**Records shown:**
%%
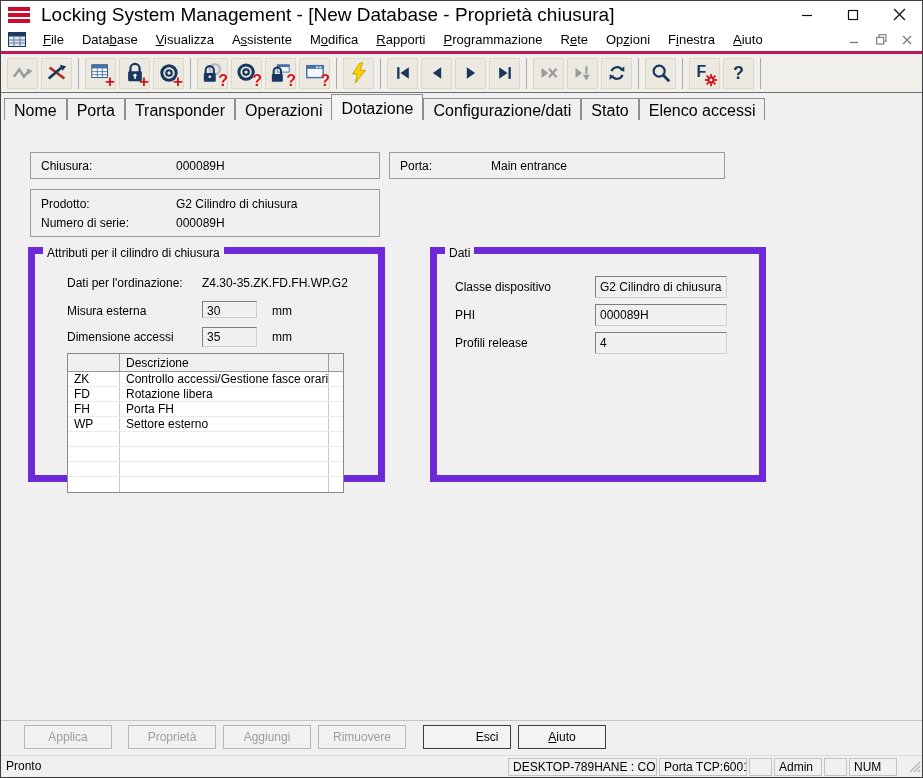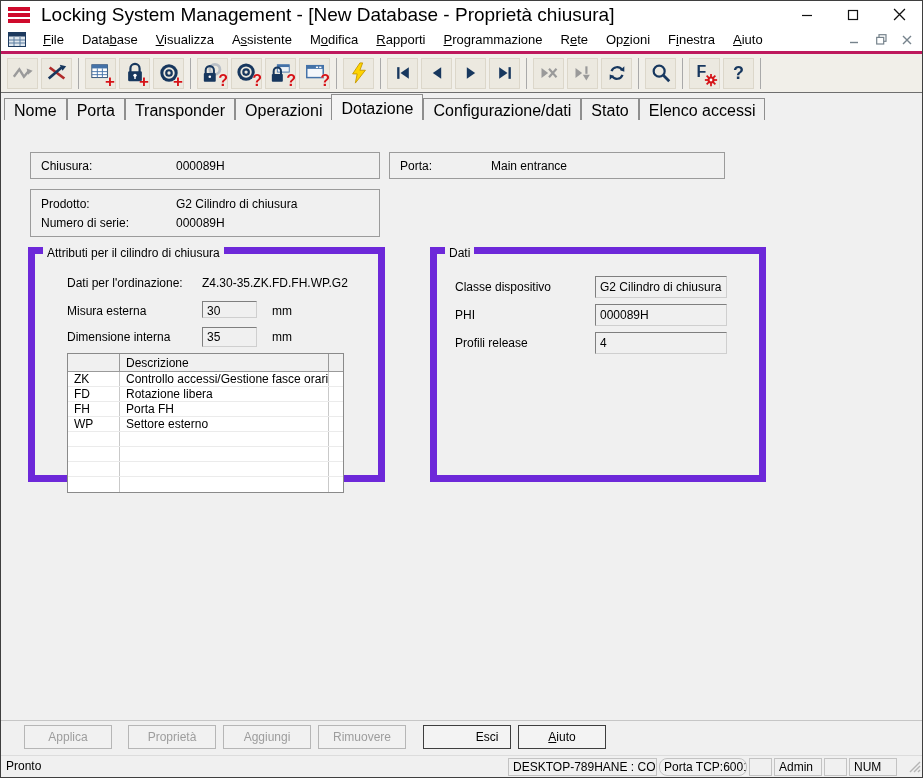--- a/index.html
+++ b/index.html
@@ -362,7 +362,7 @@
       <div class="sunken" style="left:167px; top:47px; width:55px; height:17px; line-height:18px;">30</div>
       <span class="field-label" style="left:237px; top:50px;">mm</span>
 
-      <span class="field-label" style="left:32px; top:76px;">Dimensione interna</span>
+      <span class="field-label" style="left:32px; top:76px;">Dimensione accessi</span>
       <div class="sunken" style="left:167px; top:73px; width:55px; height:20px; line-height:18px;">35</div>
       <span class="field-label" style="left:237px; top:76px;">mm</span>
 

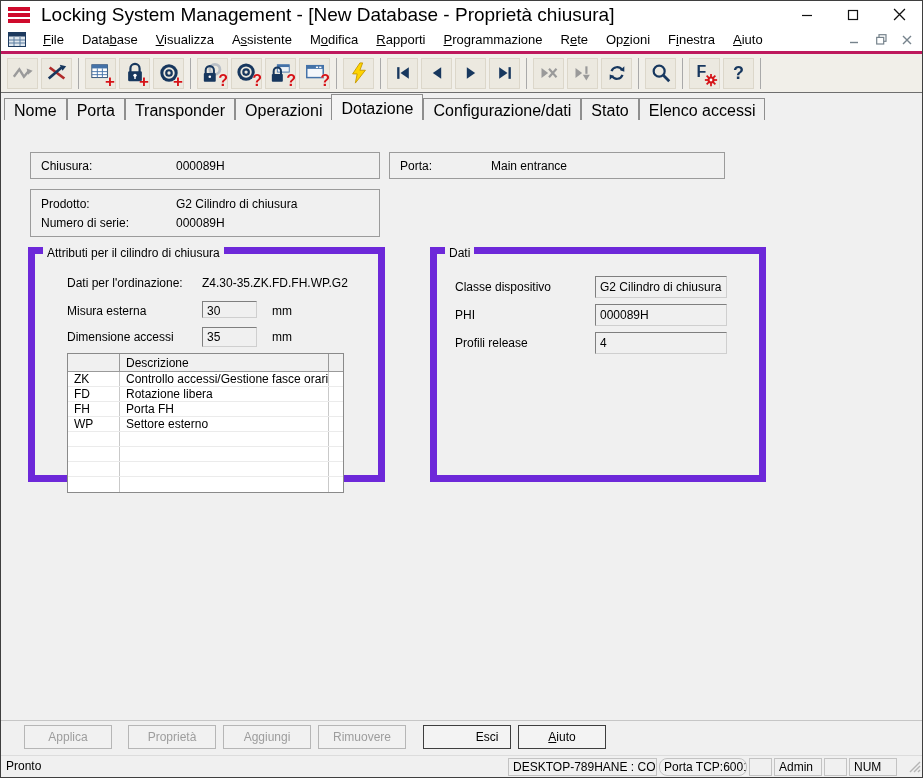--- a/index.html
+++ b/index.html
@@ -442,7 +442,7 @@
   <div class="statusbar">
     <span class="sb-msg">Pronto</span>
     <div class="sb-seg" style="left:507px; width:149px;">DESKTOP-789HANE : COM(*)</div>
-    <div class="sb-seg" style="left:658px; width:88px;border-radius:8px;">Porta TCP:6001</div>
+    <div class="sb-seg" style="left:658px; width:88px;">Porta TCP:6001</div>
     <div class="sb-seg" style="left:748px; width:23px;"></div>
     <div class="sb-seg" style="left:773px; width:48px;">Admin</div>
     <div class="sb-seg" style="left:823px; width:23px;"></div>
%%
Find the count of lines in the data above where the string "Porta" occurs. Provide that number alone.

2